▸ AIM OF THE TASK
What is the number of lines below that contain the word "noQuickfixBiome"? Give only that number.

▸ DATA SUPPLIED
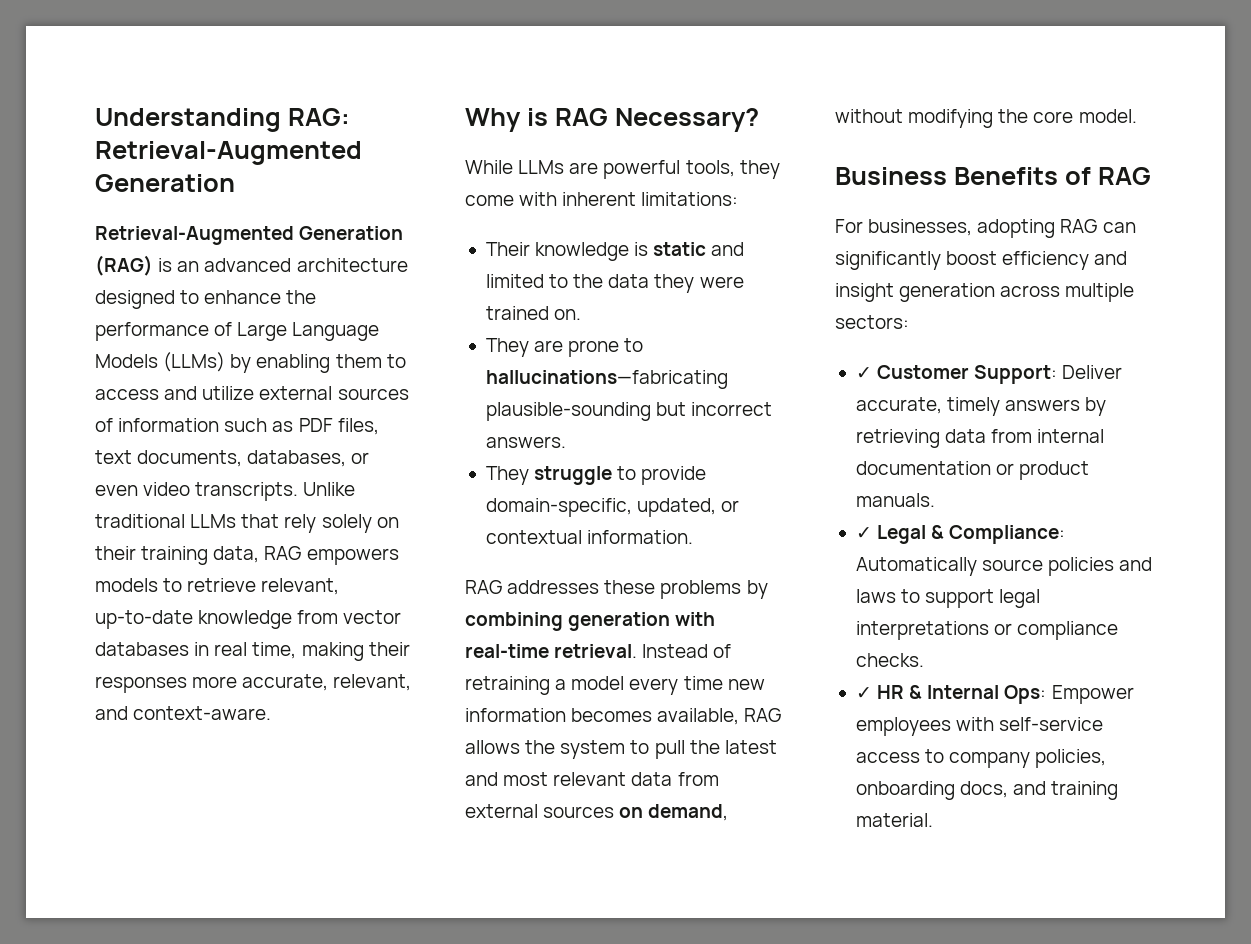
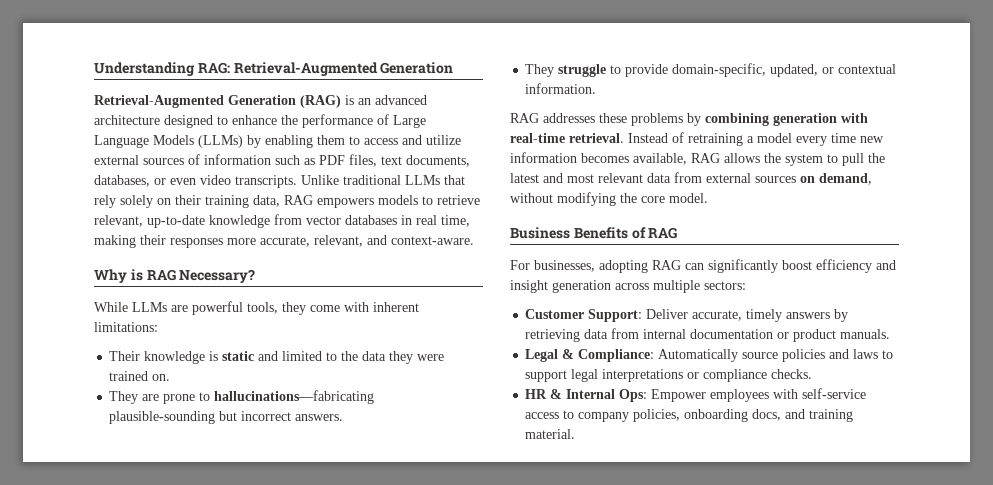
- ✓ Customer Support: Deliver accurate, timely answers by retrieving data from internal documentation or product manuals.
+ Customer Support: Deliver accurate, timely answers by retrieving data from internal documentation or product manuals.
- ✓ Legal & Compliance: Automatically source policies and laws to support legal interpretations or compliance checks.
+ Legal & Compliance: Automatically source policies and laws to support legal interpretations or compliance checks.
- ✓ HR & Internal Ops: Empower employees with self-service access to company policies, onboarding docs, and training material.
+ HR & Internal Ops: Empower employees with self-service access to company policies, onboarding docs, and training material.

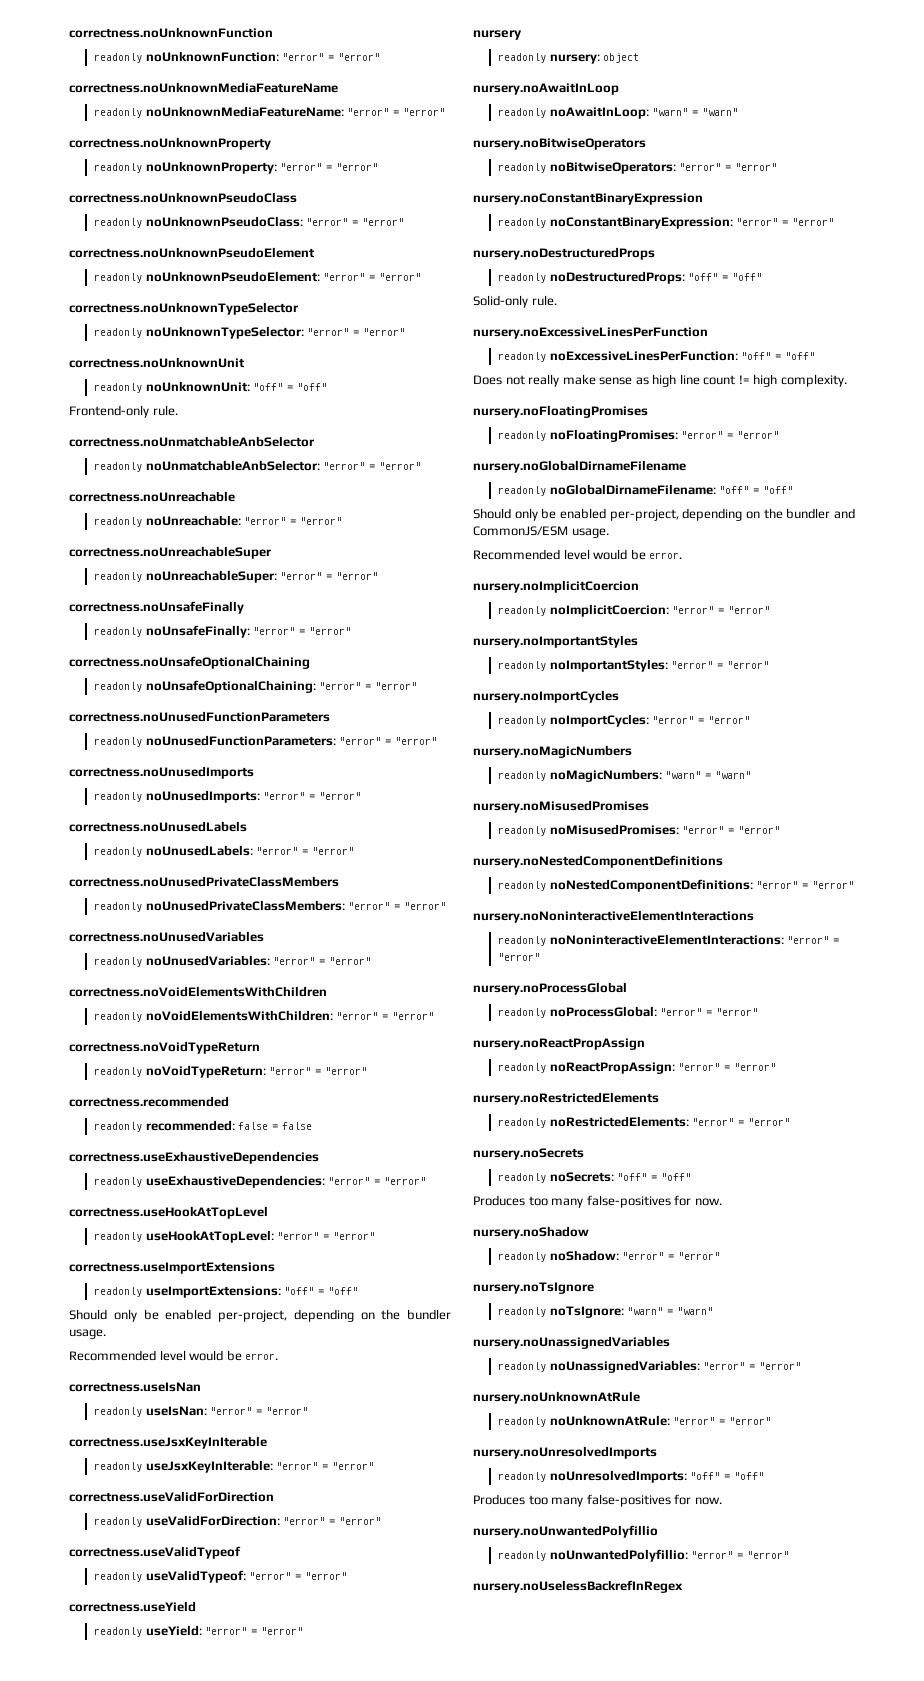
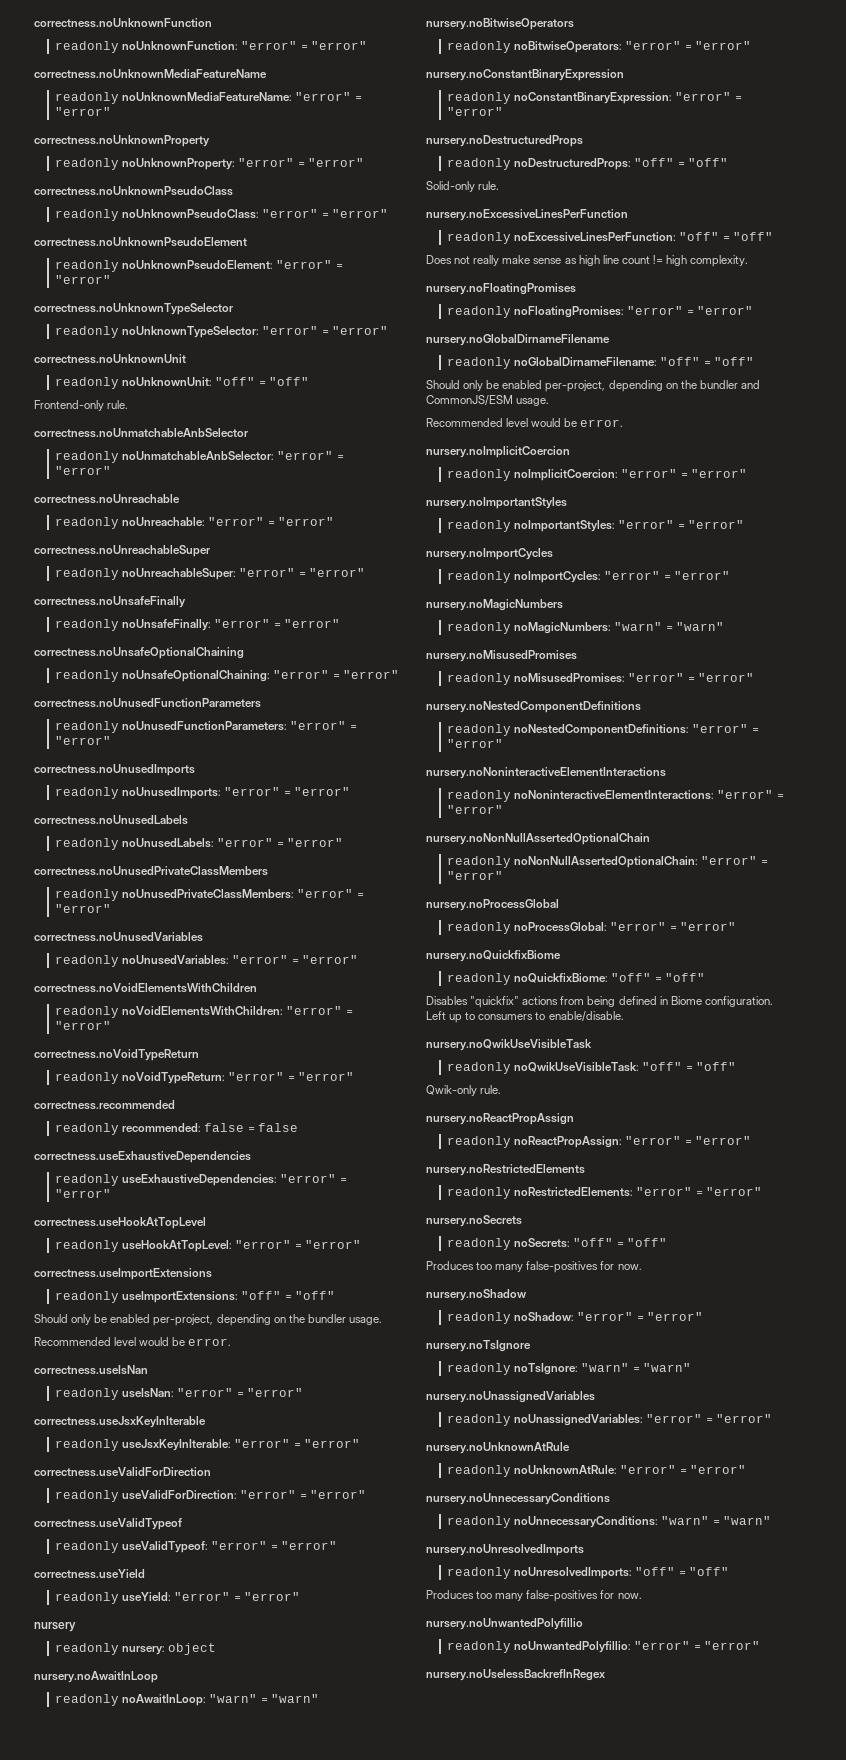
+ nursery.noNonNullAssertedOptionalChain
+ readonly noNonNullAssertedOptionalChain: "error" = "error"
+ nursery.noQuickfixBiome
+ readonly noQuickfixBiome: "off" = "off"
+ Disables "quickfix" actions from being defined in Biome configuration. Left up to consumers to enable/disable.
+ nursery.noQwikUseVisibleTask
+ readonly noQwikUseVisibleTask: "off" = "off"
+ Qwik-only rule.
+ nursery.noUnnecessaryConditions
+ readonly noUnnecessaryConditions: "warn" = "warn"

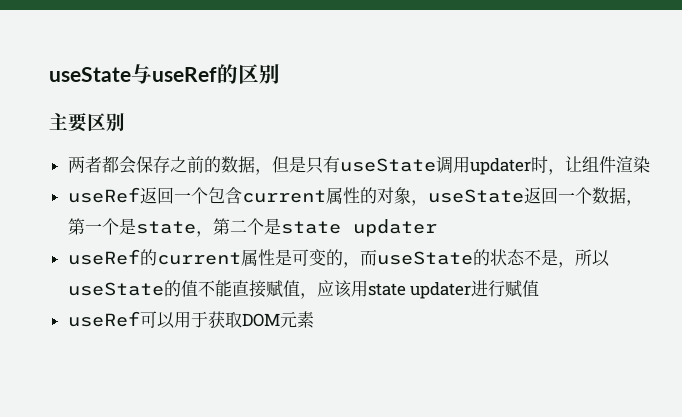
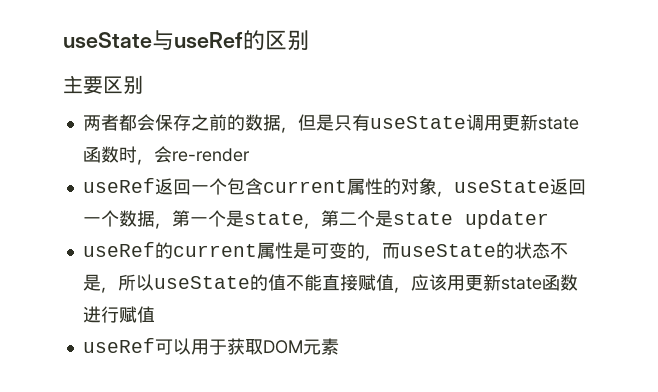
- 两者都会保存之前的数据，但是只有useState调用updater时，让组件渲染
+ 两者都会保存之前的数据，但是只有useState调用更新state函数时，会re-render
- useRef的current属性是可变的，而useState的状态不是，所以useState的值不能直接赋值，应该用state updater进行赋值
+ useRef的current属性是可变的，而useState的状态不是，所以useState的值不能直接赋值，应该用更新state函数进行赋值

▸ EXERCISE RESPONSE
2